Task goal | Your answer should be every line with the word "column", copied from the data below.

Dataset items
↓
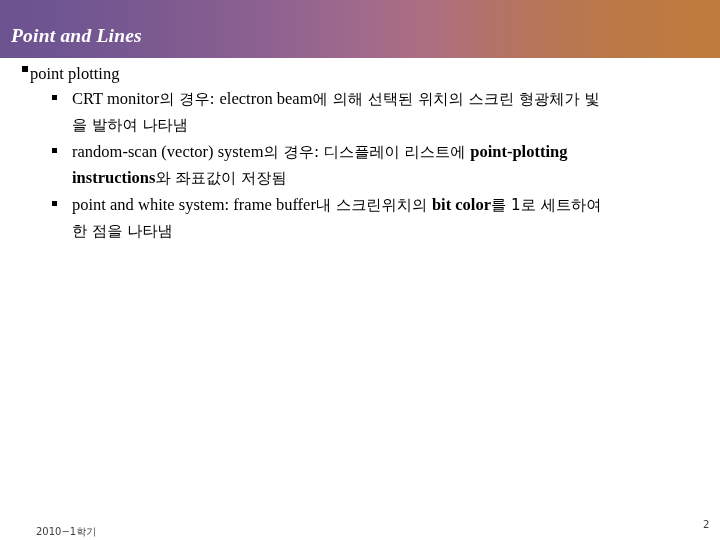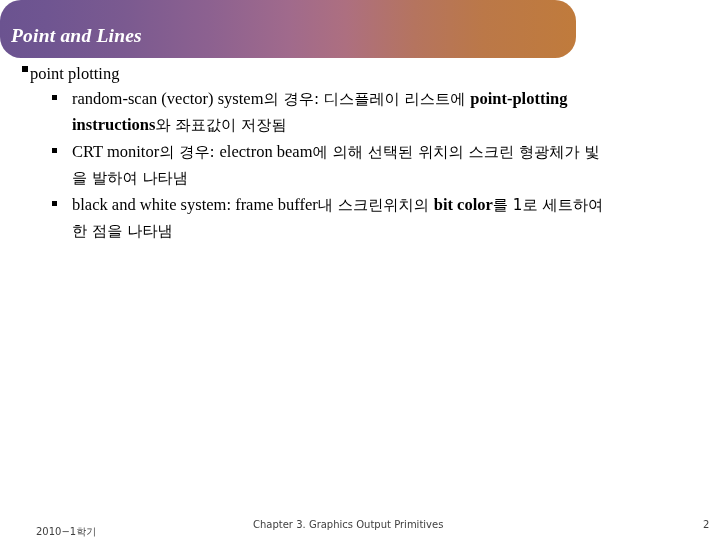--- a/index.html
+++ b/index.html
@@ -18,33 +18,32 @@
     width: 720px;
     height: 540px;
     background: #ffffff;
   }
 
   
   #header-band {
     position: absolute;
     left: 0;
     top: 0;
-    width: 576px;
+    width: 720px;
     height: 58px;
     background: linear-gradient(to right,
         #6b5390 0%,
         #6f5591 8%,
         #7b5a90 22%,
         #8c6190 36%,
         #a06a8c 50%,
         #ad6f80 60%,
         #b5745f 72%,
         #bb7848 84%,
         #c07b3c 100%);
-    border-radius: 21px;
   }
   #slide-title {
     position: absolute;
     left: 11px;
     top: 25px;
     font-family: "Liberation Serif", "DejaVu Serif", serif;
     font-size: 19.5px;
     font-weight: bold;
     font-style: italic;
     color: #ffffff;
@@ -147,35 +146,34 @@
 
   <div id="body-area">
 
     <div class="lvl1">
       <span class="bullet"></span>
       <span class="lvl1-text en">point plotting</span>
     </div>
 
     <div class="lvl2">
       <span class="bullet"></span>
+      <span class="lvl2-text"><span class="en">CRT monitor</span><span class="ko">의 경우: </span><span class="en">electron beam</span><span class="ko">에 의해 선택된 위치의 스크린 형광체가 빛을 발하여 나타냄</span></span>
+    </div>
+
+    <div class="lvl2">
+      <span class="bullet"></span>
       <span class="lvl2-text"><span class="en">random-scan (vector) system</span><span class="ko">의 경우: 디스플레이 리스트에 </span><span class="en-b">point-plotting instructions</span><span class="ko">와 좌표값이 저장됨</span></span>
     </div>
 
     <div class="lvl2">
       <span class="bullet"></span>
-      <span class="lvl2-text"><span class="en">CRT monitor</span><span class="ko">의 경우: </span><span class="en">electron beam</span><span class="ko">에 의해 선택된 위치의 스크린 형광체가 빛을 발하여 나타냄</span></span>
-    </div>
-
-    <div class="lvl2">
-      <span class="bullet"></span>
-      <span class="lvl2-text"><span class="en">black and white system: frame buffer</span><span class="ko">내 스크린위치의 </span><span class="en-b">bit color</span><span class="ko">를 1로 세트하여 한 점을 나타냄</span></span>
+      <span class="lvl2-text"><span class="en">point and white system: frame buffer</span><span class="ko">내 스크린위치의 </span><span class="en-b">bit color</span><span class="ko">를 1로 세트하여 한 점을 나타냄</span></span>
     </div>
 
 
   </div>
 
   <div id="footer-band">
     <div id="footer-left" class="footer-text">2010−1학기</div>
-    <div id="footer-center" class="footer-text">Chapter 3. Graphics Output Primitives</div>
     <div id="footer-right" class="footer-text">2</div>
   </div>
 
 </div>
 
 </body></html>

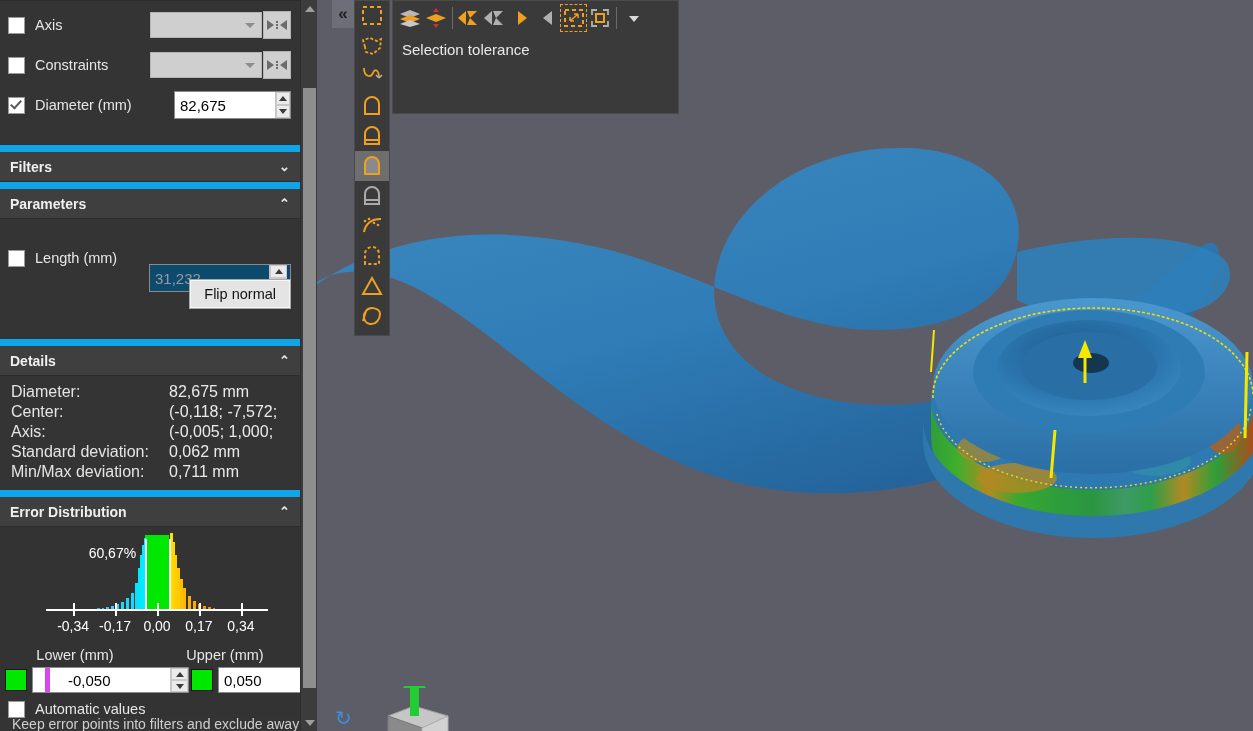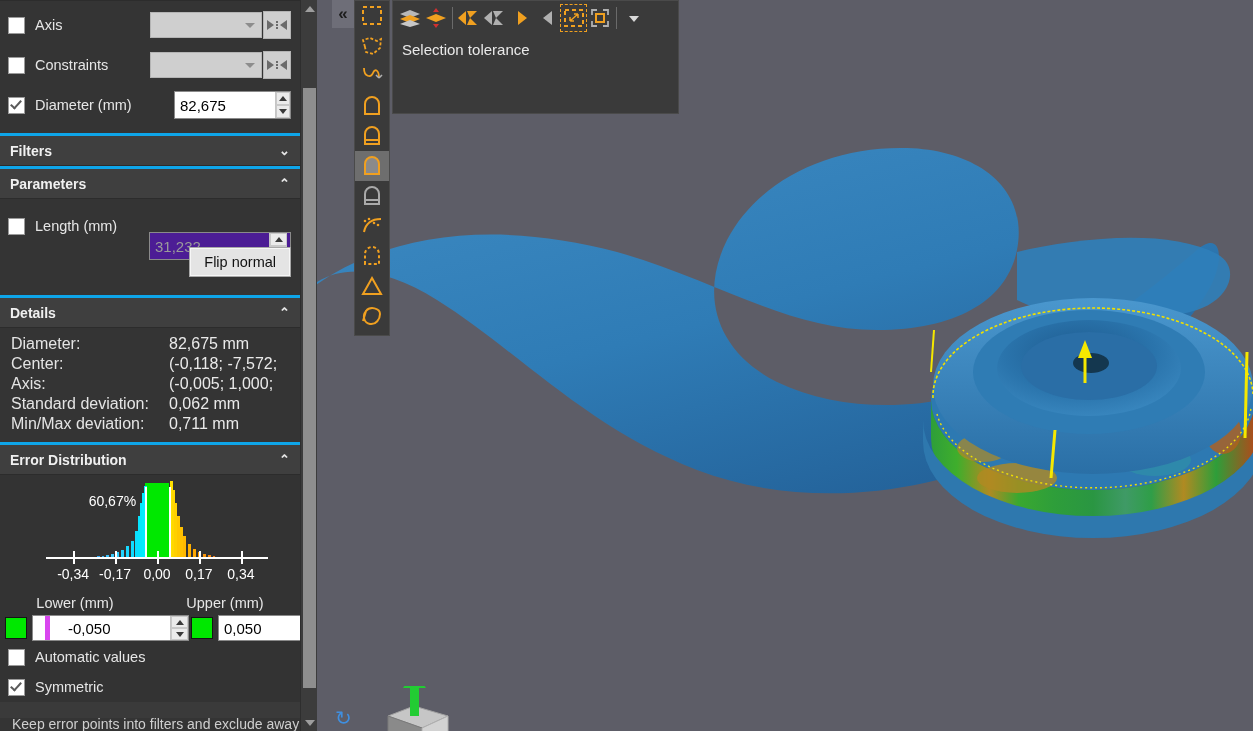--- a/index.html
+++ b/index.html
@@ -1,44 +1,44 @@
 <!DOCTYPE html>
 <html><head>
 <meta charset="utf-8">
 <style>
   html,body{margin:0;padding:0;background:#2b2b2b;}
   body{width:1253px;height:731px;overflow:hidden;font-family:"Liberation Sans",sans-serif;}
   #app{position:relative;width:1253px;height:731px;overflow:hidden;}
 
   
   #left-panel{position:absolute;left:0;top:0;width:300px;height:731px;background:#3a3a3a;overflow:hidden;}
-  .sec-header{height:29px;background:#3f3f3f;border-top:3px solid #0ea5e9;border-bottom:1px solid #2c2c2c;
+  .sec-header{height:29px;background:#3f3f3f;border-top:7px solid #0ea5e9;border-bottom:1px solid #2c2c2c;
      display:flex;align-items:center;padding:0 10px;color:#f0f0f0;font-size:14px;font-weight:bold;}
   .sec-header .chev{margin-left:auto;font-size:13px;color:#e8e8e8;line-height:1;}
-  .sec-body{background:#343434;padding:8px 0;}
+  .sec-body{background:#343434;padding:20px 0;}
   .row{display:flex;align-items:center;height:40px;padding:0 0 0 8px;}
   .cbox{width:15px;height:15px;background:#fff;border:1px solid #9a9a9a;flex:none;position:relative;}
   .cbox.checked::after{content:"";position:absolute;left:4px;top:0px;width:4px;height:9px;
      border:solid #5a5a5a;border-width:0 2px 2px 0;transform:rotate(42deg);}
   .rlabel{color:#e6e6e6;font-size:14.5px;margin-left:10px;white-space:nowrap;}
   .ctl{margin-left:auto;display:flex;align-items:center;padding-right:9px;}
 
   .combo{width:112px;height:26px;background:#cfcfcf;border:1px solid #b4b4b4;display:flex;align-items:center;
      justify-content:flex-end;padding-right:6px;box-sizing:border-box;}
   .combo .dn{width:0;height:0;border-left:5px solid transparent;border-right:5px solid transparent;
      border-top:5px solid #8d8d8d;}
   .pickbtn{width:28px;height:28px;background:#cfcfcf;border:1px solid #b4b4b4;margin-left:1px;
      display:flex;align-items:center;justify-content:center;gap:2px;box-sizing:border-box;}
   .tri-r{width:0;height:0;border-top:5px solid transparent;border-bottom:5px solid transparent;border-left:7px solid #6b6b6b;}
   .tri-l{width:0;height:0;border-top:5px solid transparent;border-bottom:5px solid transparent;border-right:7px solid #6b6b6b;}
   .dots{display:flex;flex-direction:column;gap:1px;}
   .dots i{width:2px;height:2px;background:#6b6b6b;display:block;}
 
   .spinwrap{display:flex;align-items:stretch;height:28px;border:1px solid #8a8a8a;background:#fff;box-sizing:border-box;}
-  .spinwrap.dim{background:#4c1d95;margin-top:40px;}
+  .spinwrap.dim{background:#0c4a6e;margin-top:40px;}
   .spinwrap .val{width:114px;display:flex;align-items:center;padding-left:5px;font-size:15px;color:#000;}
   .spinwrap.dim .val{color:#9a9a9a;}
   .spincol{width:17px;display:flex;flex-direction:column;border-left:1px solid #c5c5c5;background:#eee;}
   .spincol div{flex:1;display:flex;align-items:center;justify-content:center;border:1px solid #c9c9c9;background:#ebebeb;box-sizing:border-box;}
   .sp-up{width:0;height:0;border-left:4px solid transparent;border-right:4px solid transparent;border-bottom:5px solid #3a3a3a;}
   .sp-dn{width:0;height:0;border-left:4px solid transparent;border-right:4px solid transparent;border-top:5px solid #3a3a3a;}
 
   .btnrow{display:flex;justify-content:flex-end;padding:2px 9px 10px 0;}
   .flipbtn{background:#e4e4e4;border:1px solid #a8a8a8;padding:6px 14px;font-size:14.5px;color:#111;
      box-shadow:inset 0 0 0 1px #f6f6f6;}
↑
↓
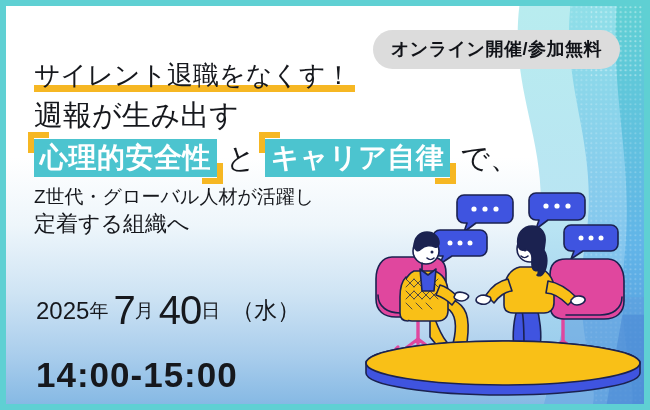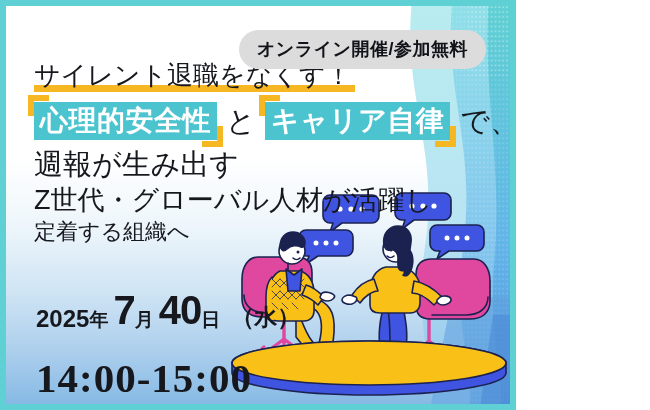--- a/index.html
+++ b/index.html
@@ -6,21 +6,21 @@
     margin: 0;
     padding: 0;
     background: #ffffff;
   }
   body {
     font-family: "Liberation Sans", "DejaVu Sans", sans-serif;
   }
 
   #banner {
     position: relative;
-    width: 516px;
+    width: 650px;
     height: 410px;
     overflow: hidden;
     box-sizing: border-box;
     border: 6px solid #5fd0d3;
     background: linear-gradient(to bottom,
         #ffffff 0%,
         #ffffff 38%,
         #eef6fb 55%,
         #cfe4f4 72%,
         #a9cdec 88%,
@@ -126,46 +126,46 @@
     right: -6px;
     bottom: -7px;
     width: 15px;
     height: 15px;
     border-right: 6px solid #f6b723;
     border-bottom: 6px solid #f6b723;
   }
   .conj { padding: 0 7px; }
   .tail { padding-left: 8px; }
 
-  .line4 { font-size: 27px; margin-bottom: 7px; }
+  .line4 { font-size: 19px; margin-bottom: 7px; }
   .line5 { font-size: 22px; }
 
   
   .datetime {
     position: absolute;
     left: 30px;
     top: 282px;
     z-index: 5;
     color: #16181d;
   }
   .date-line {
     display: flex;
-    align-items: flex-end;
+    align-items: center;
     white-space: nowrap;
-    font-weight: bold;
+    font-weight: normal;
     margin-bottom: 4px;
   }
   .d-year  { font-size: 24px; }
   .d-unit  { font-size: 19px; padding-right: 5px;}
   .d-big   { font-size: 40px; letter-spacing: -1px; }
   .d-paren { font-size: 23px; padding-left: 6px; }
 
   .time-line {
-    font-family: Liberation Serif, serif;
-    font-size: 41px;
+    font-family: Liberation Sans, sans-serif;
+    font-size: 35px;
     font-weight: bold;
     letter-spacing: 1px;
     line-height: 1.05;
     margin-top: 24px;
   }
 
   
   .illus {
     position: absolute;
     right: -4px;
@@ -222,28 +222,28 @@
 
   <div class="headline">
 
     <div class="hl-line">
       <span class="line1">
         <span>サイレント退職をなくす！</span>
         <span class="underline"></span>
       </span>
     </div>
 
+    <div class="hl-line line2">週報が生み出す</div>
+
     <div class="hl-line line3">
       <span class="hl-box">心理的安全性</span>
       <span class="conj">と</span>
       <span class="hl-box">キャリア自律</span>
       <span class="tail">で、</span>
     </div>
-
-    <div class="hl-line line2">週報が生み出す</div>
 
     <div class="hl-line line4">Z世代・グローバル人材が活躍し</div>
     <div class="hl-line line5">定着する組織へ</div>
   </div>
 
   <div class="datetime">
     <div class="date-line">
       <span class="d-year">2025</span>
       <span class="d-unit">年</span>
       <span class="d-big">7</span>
↑
Solution for this task |
   .dots{display:flex;flex-direction:column;gap:1px;}
   .spincol{width:17px;display:flex;flex-direction:column;border-left:1px solid #c5c5c5;background:#eee;}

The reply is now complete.